Published 02/04/2015

Chris Ramsey has overseen five consecutive defeats since he was appointed QPR boss
Chris Ramsey has overseen five consecutive defeats since he was appointed QPR boss

QPR manager Chris Ramsey admits both competition and racial prejudice will make it very difficult for him to get another manager's job if he is sacked at Loftus Road this summer.

Ramsey, who is currently the only black manager in the Barclays Premier League, has overseen five consecutive defeats since he was appointed Harry Redknapp's permanent successor in February.

Former England winger John Barnes complained this week that black managers do not get as many second chances in coaching and Ramsey agrees he will struggle if let go by Rangers at the end of the campaign.

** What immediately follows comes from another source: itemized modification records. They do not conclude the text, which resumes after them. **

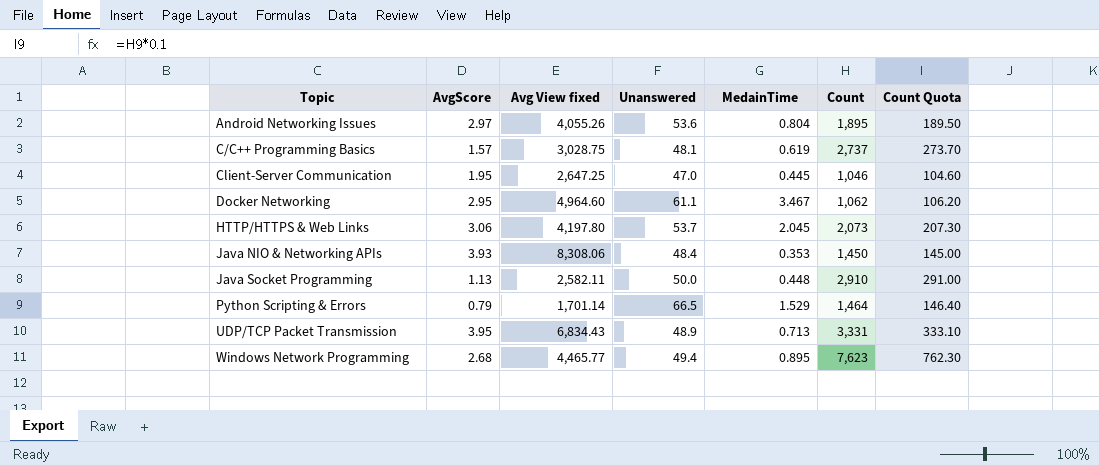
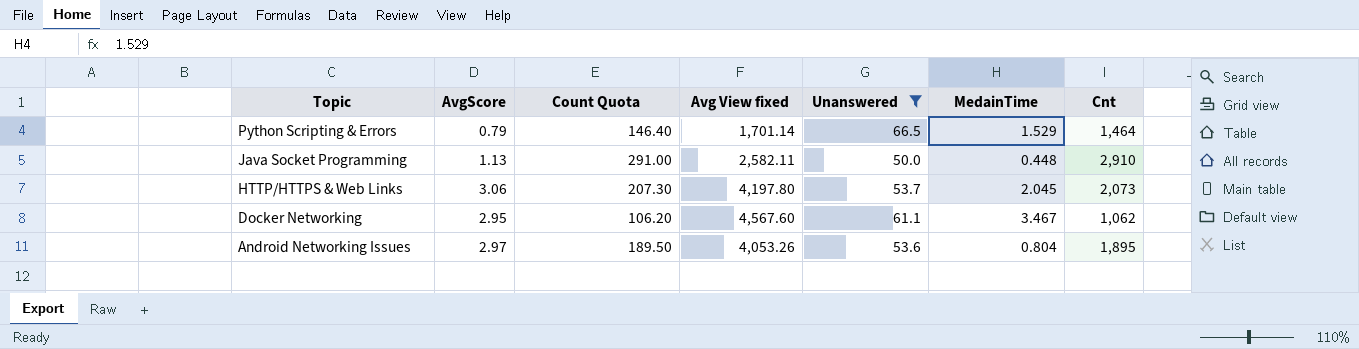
filter: none -> Unanswered >= 50.0
row order: Topic ascending -> Topic descending
column Count Quota | position: 7 -> 3
column name: Count -> Cnt
Docker Networking | Avg View fixed: 4,964.60 -> 4,567.60
Android Networking Issues | Avg View fixed: 4,055.26 -> 4,053.26

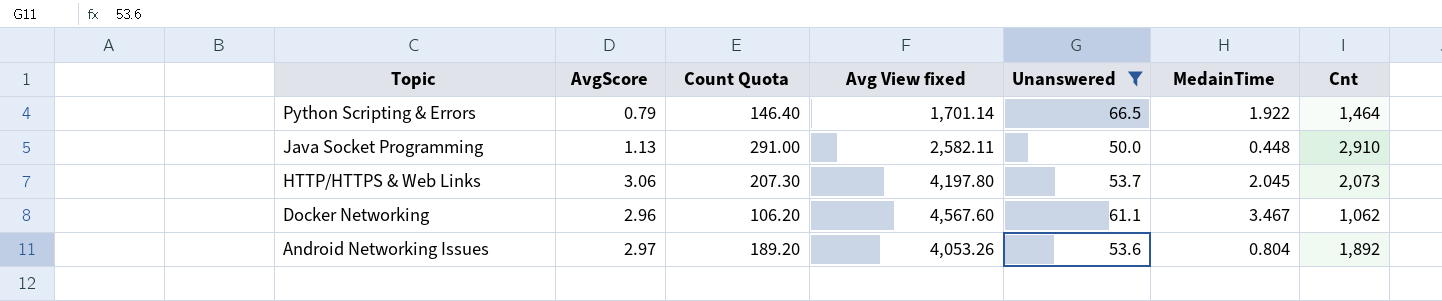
Python Scripting & Errors | MedainTime: 1.529 -> 1.922
Docker Networking | AvgScore: 2.95 -> 2.96
Android Networking Issues | Count Quota: 189.50 -> 189.20
Android Networking Issues | Cnt: 1,895 -> 1,892

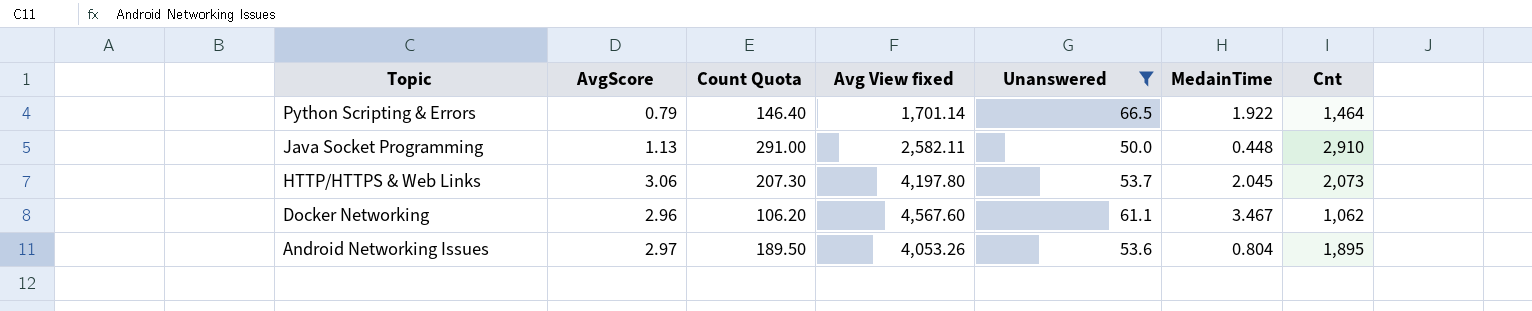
Android Networking Issues | Count Quota: 189.20 -> 189.50
Android Networking Issues | Cnt: 1,892 -> 1,895

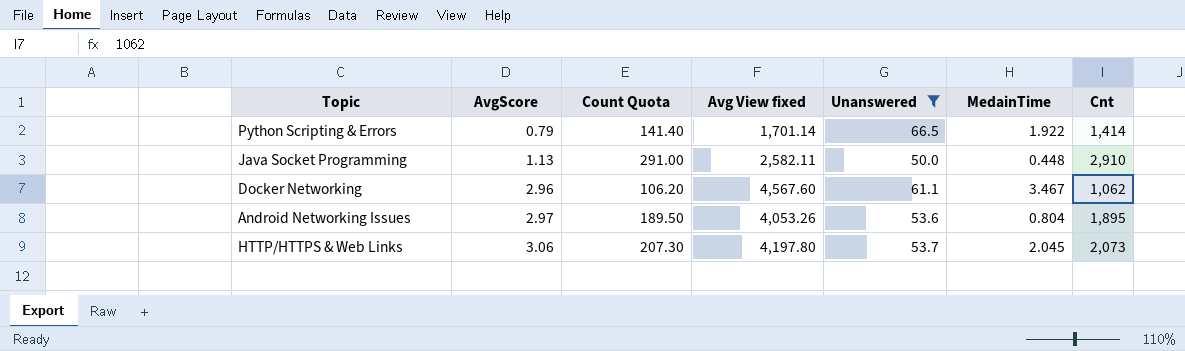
row order: Topic descending -> AvgScore ascending
Python Scripting & Errors | Count Quota: 146.40 -> 141.40
Python Scripting & Errors | Cnt: 1,464 -> 1,414

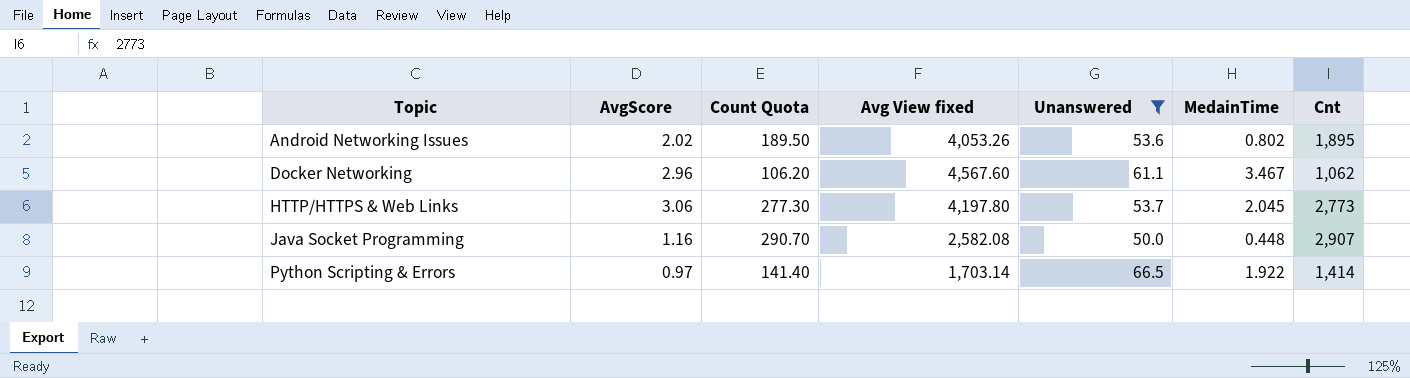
row order: AvgScore ascending -> Topic ascending
Android Networking Issues | AvgScore: 2.97 -> 2.02
Android Networking Issues | MedainTime: 0.804 -> 0.802
HTTP/HTTPS & Web Links | Count Quota: 207.30 -> 277.30
HTTP/HTTPS & Web Links | Cnt: 2,073 -> 2,773
Java Socket Programming | AvgScore: 1.13 -> 1.16
Java Socket Programming | Count Quota: 291.00 -> 290.70
Java Socket Programming | Avg View fixed: 2,582.11 -> 2,582.08
Java Socket Programming | Cnt: 2,910 -> 2,907
Python Scripting & Errors | AvgScore: 0.79 -> 0.97
Python Scripting & Errors | Avg View fixed: 1,701.14 -> 1,703.14

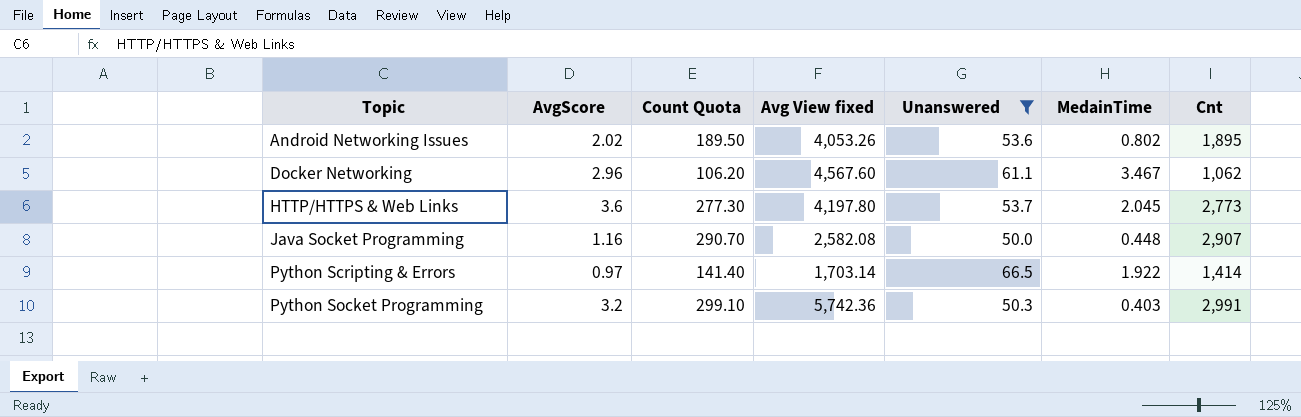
HTTP/HTTPS & Web Links | AvgScore: 3.06 -> 3.6
row Python Socket Programming: none -> 3.2 | 299.10 | 5,742.36 | 50.3 | 0.403 | 2,991

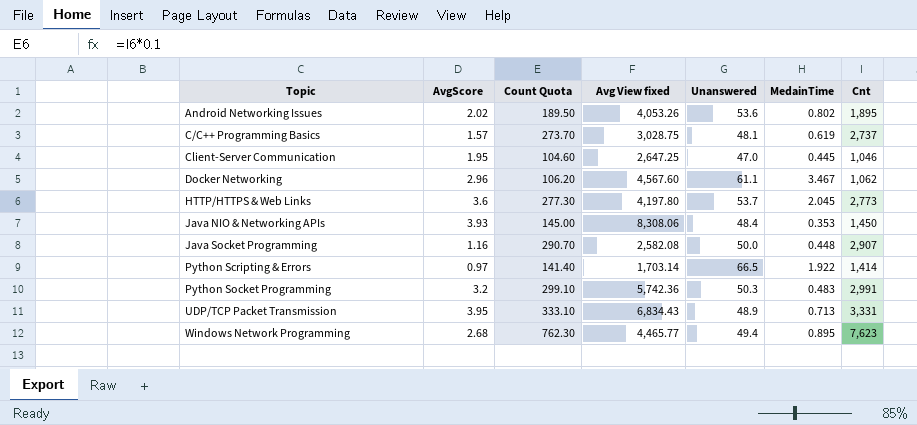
filter: Unanswered >= 50.0 -> none
Python Socket Programming | MedainTime: 0.403 -> 0.483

"If it doesn't work out for me here, any manager of any race is always in a position where it's difficult to get another job," Ramsey said.

"When you get sacked you don't always walk straight into another job.

"When I left Tottenham, I was seven months out of a job.

"That's always difficult as a manager and as a black man, I think it's always difficult anyway.

"I don't think it will be solely based on my ethnicity whether I get a job or not.

"The problems I've had in the past are still going to be there and the problems of managers getting jobs are also going to be there. I t's two separate issues really."

QPR director of football Les Ferdinand, who recommended Ramsey's appointment to chairman Tony Fernandes, claimed last month that "covert racism" remains rife in the English game.

Ferdinand also called for the implementation of a law similar to America's 'Rooney Rule', which ensures National Football League coaches from minority backgrounds are interviewed for available jobs.

"There maybe needs to be more awareness in the game of different factors that affect why people get jobs or not," Ramsey said.

"Just because I'm sitting here I'm not now going to change my views of many, many years.

"The fact we're still highlighting that I'm the only black Premier League manager shows it's not the norm to have people from ethnic minorities in this position.

"Until that becomes normal and it's not highlighted in such a spectacular fashion, that racism will be evident.

"It's been no secret, I've said that in the past. I'm in a very fortunate position to be manager of QPR but I'm not here as a token gesture, I've earned my stripes to be in this position.

"There are others who are more talented, or better suited from a profile point of view - there are people who should have had jobs of this magnitude.

"It shows there is covert racism in the game."